Change detection outputs
+-------+

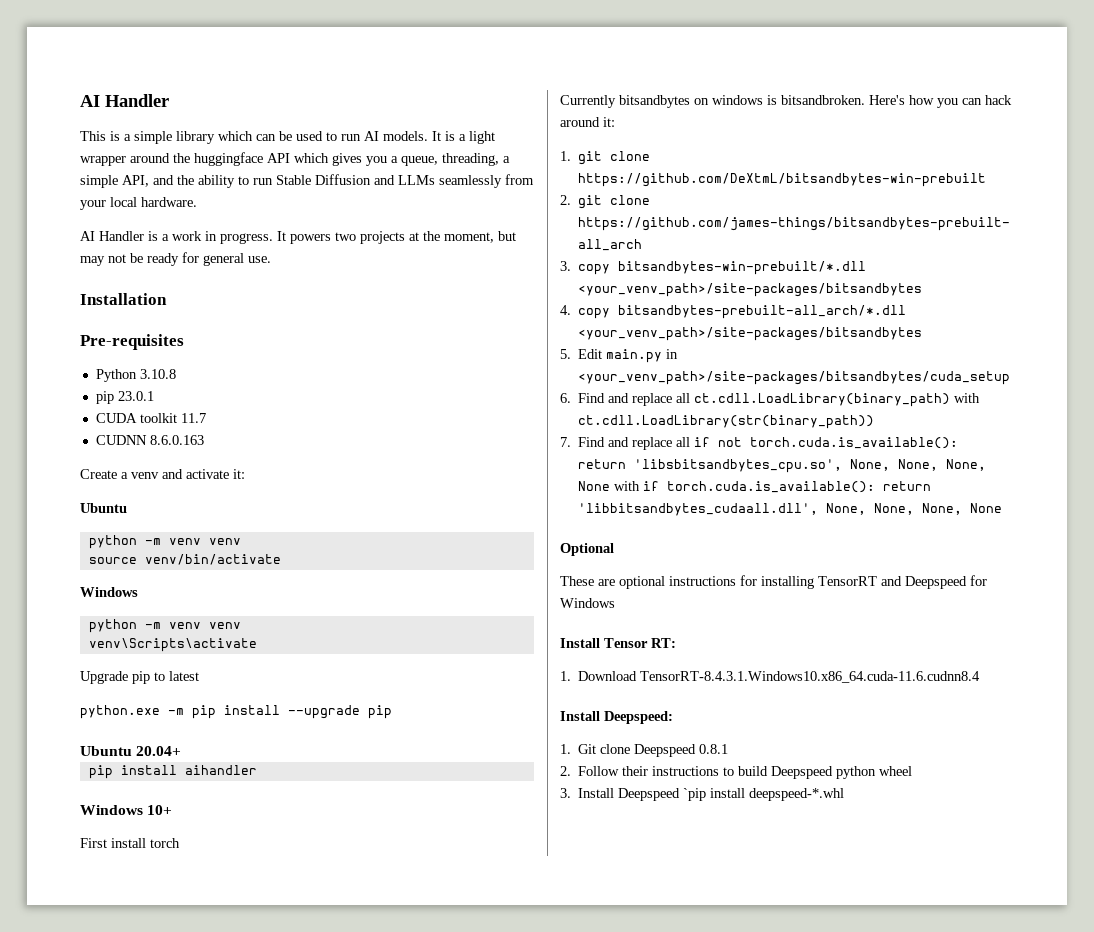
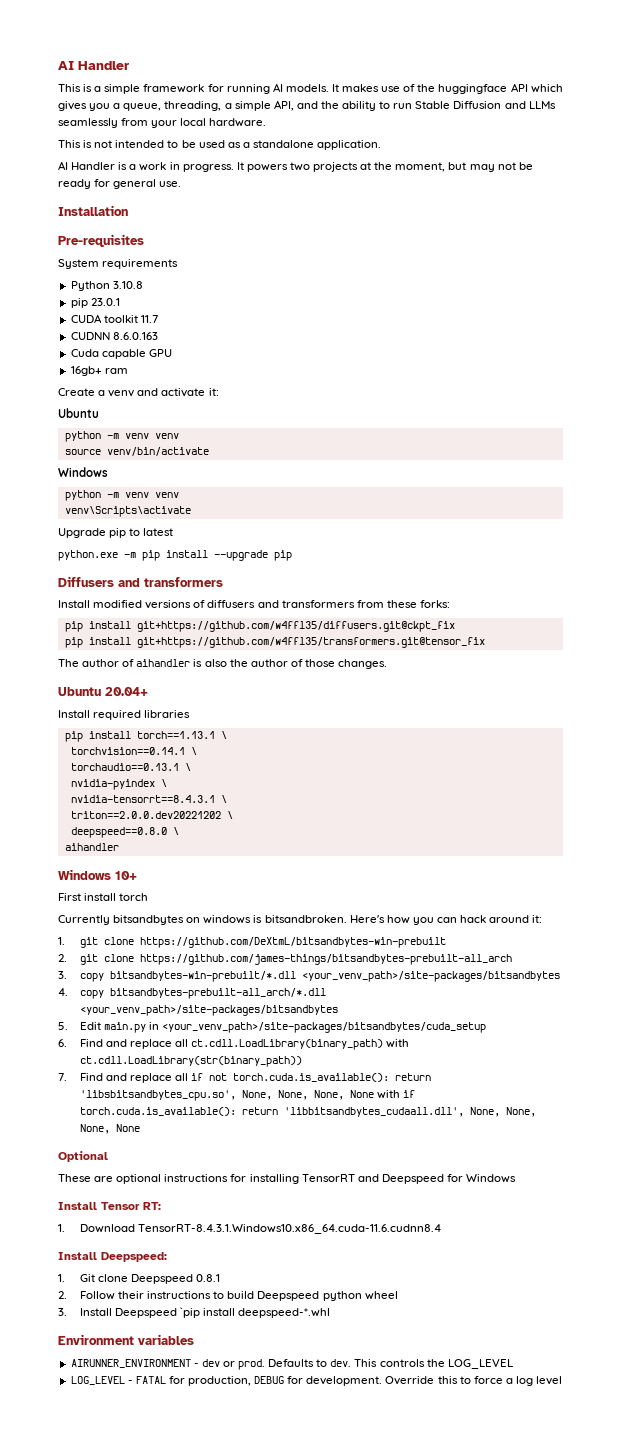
- This is a simple library which can be used to run AI models. It is a light wrapper around the huggingface API which gives you a queue, threading, a simple API, and the ability to run Stable Diffusion and LLMs seamlessly from your local hardware.
+ This is a simple framework for running AI models. It makes use of the huggingface API which gives you a queue, threading, a simple API, and the ability to run Stable Diffusion and LLMs seamlessly from your local hardware.
+ This is not intended to be used as a standalone application.
+ System requirements
+ Cuda capable GPU
+ 16gb+ ram
+ Diffusers and transformers
+ Install modified versions of diffusers and transformers from these forks:
+ pip install git+https://github.com/w4ffl35/diffusers.git@ckpt_fix
+ pip install git+https://github.com/w4ffl35/transformers.git@tensor_fix
+ The author of aihandler is also the author of those changes.
- pip install aihandler
+ Install required libraries
+ pip install torch==1.13.1 \
+ torchvision==0.14.1 \
+ torchaudio==0.13.1 \
+ nvidia-pyindex \
+ nvidia-tensorrt==8.4.3.1 \
+ triton==2.0.0.dev20221202 \
+ deepspeed==0.8.0 \
+ aihandler
+ Environment variables
+ AIRUNNER_ENVIRONMENT - dev or prod. Defaults to dev. This controls the LOG_LEVEL
+ LOG_LEVEL - FATAL for production, DEBUG for development. Override this to force a log level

+-------+

**What is expected**
Output the data verbatim, images excluded.

**Task response**
- This is a simple library which can be used to run AI models. It is a light wrapper around the huggingface API which gives you a queue, threading, a simple API, and the ability to run Stable Diffusion and LLMs seamlessly from your local hardware.
+ This is a simple framework for running AI models. It makes use of the huggingface API which gives you a queue, threading, a simple API, and the ability to run Stable Diffusion and LLMs seamlessly from your local hardware.
+ This is not intended to be used as a standalone application.
+ System requirements
+ Cuda capable GPU
+ 16gb+ ram
+ Diffusers and transformers
+ Install modified versions of diffusers and transformers from these forks:
+ pip install git+https://github.com/w4ffl35/diffusers.git@ckpt_fix
+ pip install git+https://github.com/w4ffl35/transformers.git@tensor_fix
+ The author of aihandler is also the author of those changes.
- pip install aihandler
+ Install required libraries
+ pip install torch==1.13.1 \
+ torchvision==0.14.1 \
+ torchaudio==0.13.1 \
+ nvidia-pyindex \
+ nvidia-tensorrt==8.4.3.1 \
+ triton==2.0.0.dev20221202 \
+ deepspeed==0.8.0 \
+ aihandler
+ Environment variables
+ AIRUNNER_ENVIRONMENT - dev or prod. Defaults to dev. This controls the LOG_LEVEL
+ LOG_LEVEL - FATAL for production, DEBUG for development. Override this to force a log level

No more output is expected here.